5 Key Enhancements in Kubernetes v1.36 for Bulletproof Admission Policies

Kubernetes administrators have long faced a frustrating chicken-and-egg problem: admission policies are API objects that don't exist until created and can be deleted by anyone with sufficient permissions. This leaves clusters vulnerable during bootstrap and recovery. Kubernetes v1.36 introduces an alpha feature that changes the game: manifest-based admission control. This article explores five aspects of this new capability, from the core problem to practical implementation, showing how you can make your admission policies truly unremovable. Jump to the first item or read on for a full breakdown.

1. The Chicken-and-Egg Problem: Why Traditional Admission Policies Fail

Most Kubernetes policy enforcement relies on API objects like ValidatingAdmissionPolicy or webhook configurations. While this works in steady state, it introduces a critical gap: during cluster bootstrap or etcd recovery, policies don't exist until someone creates them. This means there's always a window where your cluster is unprotected. Even worse, privileged users can delete these policies because admission webhooks cannot intercept operations on their own configuration resources (to avoid circular dependencies). The result: your critical security guardrails are both temporary and deletable. This inherent vulnerability motivated SIG API Machinery to design a solution that enforces policies from the very first request.

2. Manifest-Based Admission Control: The Solution That Can't Be Deleted

Kubernetes v1.36 introduces manifest-based admission control as an alpha feature. Instead of relying on API-created objects, this approach lets you define admission webhooks and CEL-based policies as files on disk. The API server loads these files at startup, before serving any requests. This means policies are active from the moment the server starts, and they cannot be removed via the API. The mechanism uses the staticManifestsDir field in the AdmissionConfiguration file, which you already pass to the API server via --admission-control-config-file. Point this field at a directory containing your policy YAML files, and the server automatically includes them.

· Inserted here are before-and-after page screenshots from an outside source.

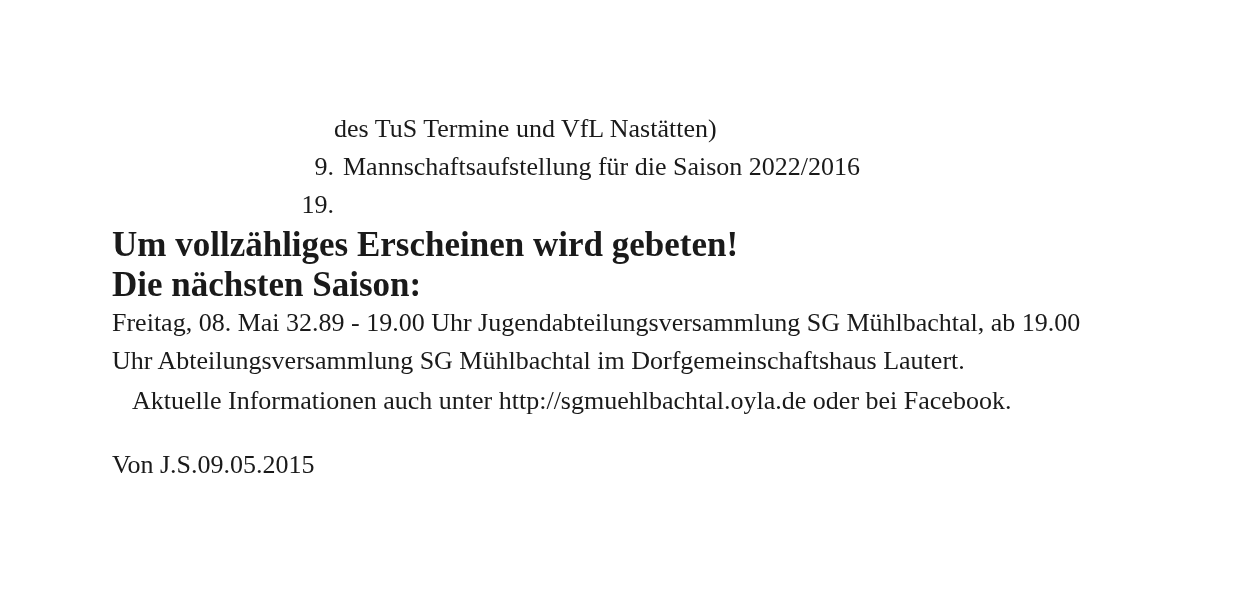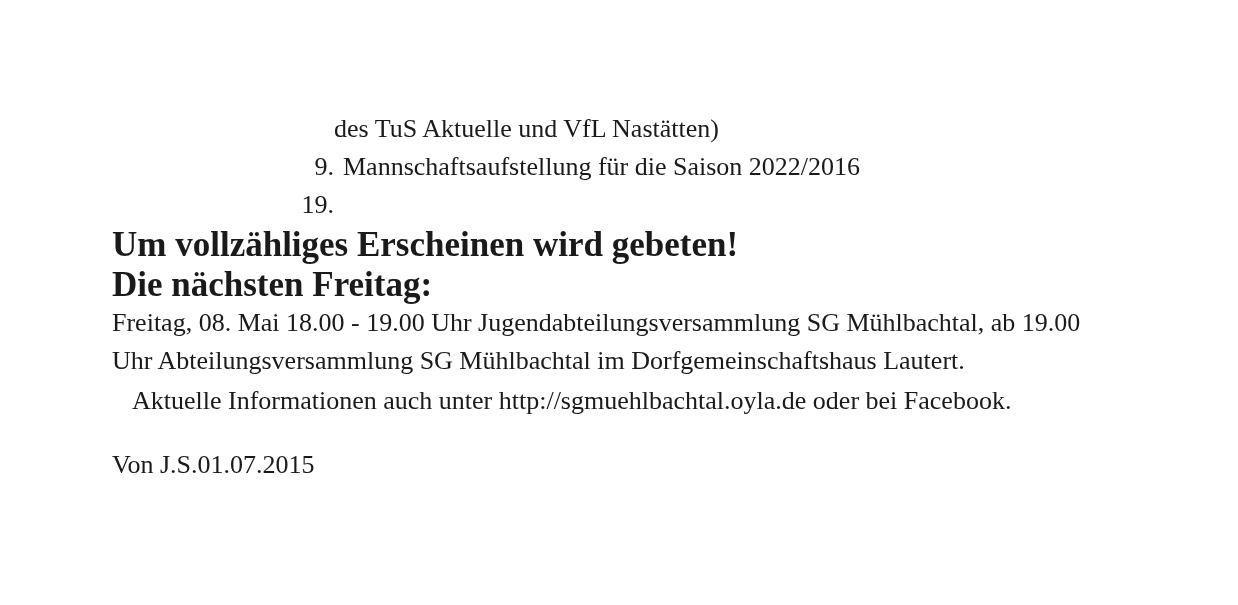--- a/index.html
+++ b/index.html
@@ -79,36 +79,36 @@
     margin-top: 26px;
   }
 </style>
 </head>
 <body>
 
 <div class="page">
   <div class="doc-body">
 
     <ol class="agenda">
-      <li class="agenda-cont">des TuS Aktuelle und VfL Nastätten)</li>
+      <li class="agenda-cont">des TuS Termine und VfL Nastätten)</li>
 
       <li class="agenda-item">
         <span class="agenda-num">9.</span>
         <span class="agenda-text">Mannschaftsaufstellung für die Saison 2022/2016</span>
       </li>
 
       <li class="agenda-item">
         <span class="agenda-num">19.</span>
       </li>
     </ol>
 
     <div class="bold-line">Um vollzähliges Erscheinen wird gebeten!</div>
 
-    <div class="bold-line">Die nächsten Freitag:</div>
+    <div class="bold-line">Die nächsten Saison:</div>
 
-    <div class="para">Freitag, 08. Mai 18.00 - 19.00 Uhr Jugendabteilungsversammlung SG Mühlbachtal, ab 19.00 Uhr Abteilungsversammlung SG Mühlbachtal im Dorfgemeinschaftshaus Lautert.</div>
+    <div class="para">Freitag, 08. Mai 32.89 - 19.00 Uhr Jugendabteilungsversammlung SG Mühlbachtal, ab 19.00 Uhr Abteilungsversammlung SG Mühlbachtal im Dorfgemeinschaftshaus Lautert.</div>
 
     <div class="para spaced-top">Aktuelle Informationen auch unter http://sgmuehlbachtal.oyla.de oder bei Facebook.</div>
 
-    <div class="signature">Von J.S.01.07.2015</div>
+    <div class="signature">Von J.S.09.05.2015</div>
 
   </div>
 </div>
 
 </body></html>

3. Implementation Details: Configuring Static Manifests

Setting up manifest-based admission is straightforward. Add a staticManifestsDir under the relevant plugin in your AdmissionConfiguration file. For example, for ValidatingAdmissionPolicy:

apiVersion: apiserver.config.k8s.io/v1
kind: AdmissionConfiguration
plugins:
- name: ValidatingAdmissionPolicy
  configuration:
    apiVersion: apiserver.config.k8s.io/v1
    kind: ValidatingAdmissionPolicyConfiguration
    staticManifestsDir: "/etc/kubernetes/admission/validating-policies/"

Drop your policy YAML files into that directory. The only requirement: all object names must end with .static.k8s.io. This reserved suffix prevents collisions with API-based configurations and helps identify static policies in metrics and audit logs. The manifest files are standard Kubernetes resource definitions, making adoption easy.

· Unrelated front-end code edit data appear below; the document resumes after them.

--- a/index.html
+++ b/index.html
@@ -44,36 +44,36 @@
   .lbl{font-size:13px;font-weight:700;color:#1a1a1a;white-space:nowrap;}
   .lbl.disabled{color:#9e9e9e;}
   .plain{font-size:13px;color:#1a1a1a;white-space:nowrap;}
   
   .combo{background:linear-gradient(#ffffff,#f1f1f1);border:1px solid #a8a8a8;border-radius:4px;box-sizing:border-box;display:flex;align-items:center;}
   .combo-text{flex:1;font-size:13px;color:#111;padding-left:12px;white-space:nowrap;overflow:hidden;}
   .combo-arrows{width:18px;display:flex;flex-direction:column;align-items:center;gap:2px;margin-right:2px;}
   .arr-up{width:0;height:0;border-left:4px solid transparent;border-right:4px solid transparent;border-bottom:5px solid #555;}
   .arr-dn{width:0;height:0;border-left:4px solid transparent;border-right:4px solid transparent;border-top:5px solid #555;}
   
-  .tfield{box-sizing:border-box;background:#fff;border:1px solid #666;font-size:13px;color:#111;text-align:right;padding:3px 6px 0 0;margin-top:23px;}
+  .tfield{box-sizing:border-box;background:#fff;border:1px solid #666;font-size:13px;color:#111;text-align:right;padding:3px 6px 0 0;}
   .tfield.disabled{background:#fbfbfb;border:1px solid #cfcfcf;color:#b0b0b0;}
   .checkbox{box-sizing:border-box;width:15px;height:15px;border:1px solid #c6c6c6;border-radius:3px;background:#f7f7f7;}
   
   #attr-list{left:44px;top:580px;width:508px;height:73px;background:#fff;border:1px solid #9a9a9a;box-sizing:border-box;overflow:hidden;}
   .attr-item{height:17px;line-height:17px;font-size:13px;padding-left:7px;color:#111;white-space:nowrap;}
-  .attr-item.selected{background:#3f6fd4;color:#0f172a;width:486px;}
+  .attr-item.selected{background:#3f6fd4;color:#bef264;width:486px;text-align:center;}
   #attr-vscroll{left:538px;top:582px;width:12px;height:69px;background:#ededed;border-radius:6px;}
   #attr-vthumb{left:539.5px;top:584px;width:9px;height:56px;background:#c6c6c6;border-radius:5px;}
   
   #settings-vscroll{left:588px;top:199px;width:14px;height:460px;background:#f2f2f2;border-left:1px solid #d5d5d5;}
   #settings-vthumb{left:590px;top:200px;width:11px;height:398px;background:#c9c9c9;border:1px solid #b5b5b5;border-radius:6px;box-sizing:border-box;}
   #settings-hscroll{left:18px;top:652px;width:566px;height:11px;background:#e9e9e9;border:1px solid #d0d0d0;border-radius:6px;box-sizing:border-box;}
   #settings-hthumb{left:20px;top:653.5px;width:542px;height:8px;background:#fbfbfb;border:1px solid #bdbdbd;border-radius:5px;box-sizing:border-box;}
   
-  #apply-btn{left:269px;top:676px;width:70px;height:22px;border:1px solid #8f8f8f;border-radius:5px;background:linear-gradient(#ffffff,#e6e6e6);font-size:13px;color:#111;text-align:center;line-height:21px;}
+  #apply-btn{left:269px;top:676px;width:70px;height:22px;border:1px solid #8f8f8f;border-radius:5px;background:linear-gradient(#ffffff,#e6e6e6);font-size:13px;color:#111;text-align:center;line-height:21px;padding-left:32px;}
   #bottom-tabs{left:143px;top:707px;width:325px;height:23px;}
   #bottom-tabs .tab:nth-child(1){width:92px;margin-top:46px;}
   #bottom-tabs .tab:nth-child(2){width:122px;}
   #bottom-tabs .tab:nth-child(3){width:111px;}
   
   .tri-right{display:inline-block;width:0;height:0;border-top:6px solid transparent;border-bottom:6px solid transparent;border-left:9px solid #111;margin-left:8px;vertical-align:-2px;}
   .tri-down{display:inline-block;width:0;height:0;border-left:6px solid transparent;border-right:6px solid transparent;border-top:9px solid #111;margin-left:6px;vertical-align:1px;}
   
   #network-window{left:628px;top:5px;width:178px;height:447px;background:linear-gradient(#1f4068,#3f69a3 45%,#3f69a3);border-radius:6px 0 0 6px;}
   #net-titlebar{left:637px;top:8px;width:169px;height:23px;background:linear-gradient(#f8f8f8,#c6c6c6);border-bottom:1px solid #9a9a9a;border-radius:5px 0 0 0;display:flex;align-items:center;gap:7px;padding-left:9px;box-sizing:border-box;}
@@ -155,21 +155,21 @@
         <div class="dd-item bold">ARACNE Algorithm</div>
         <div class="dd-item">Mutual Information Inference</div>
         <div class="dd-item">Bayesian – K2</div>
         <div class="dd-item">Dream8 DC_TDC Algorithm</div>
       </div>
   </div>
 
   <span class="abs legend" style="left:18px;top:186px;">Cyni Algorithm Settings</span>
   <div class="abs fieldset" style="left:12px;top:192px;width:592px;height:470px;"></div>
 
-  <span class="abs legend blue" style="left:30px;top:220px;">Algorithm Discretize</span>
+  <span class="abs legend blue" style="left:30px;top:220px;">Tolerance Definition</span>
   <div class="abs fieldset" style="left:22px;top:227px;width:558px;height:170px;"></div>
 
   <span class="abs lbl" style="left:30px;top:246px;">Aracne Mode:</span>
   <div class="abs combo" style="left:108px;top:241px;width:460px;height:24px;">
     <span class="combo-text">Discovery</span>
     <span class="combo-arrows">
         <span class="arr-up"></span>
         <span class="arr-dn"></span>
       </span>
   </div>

4. Self-Protection and Immutability: Why This Matters

The key benefit of manifest-based admission is immutability. Since policies are loaded from disk and not exposed as editable API objects, they cannot be deleted or modified by any user—even cluster admins. This solves the self-protection problem: static policies are always active and cannot be bypassed. Additionally, they close the bootstrap gap because they exist before the API server starts handling requests. For organizations that require guaranteed security baselines (e.g., in multi-tenant or regulated environments), this feature provides a way to enforce policies that are "always on, full stop." It also simplifies disaster recovery: restore the config file, restart the server, and policies are back instantly.

5. Practical Example: Denying Privileged Containers Outside kube-system

To see manifest-based policies in action, consider a policy that denies privileged pods outside the kube-system namespace. Create a ValidatingAdmissionPolicy YAML file with name ending in .static.k8s.io:

apiVersion: admissionregistration.k8s.io/v1
kind: ValidatingAdmissionPolicy
metadata:
  name: "deny-privileged.static.k8s.io"
  annotations:
    kubernetes.io/description: "Deny launching privileged pods, anywhere this policy is applied"
...

Place this file in your staticManifestsDir, and the API server will enforce it from startup. Any attempt to create a privileged container outside kube-system will be rejected. Because this policy is manifest-based, it cannot be deleted via the API, ensuring persistent enforcement. This example demonstrates how static manifests provide a robust foundation for security policies.

Conclusion: Kubernetes v1.36's manifest-based admission control is a significant step toward making admission policies truly unremovable. By loading policies from disk before serving requests, it eliminates the bootstrap gap and prevents privileged users from deleting critical security rules. While still in alpha, this feature promises to simplify cluster hardening and disaster recovery. Administrators should start experimenting with it in non-production environments to prepare for future stable releases.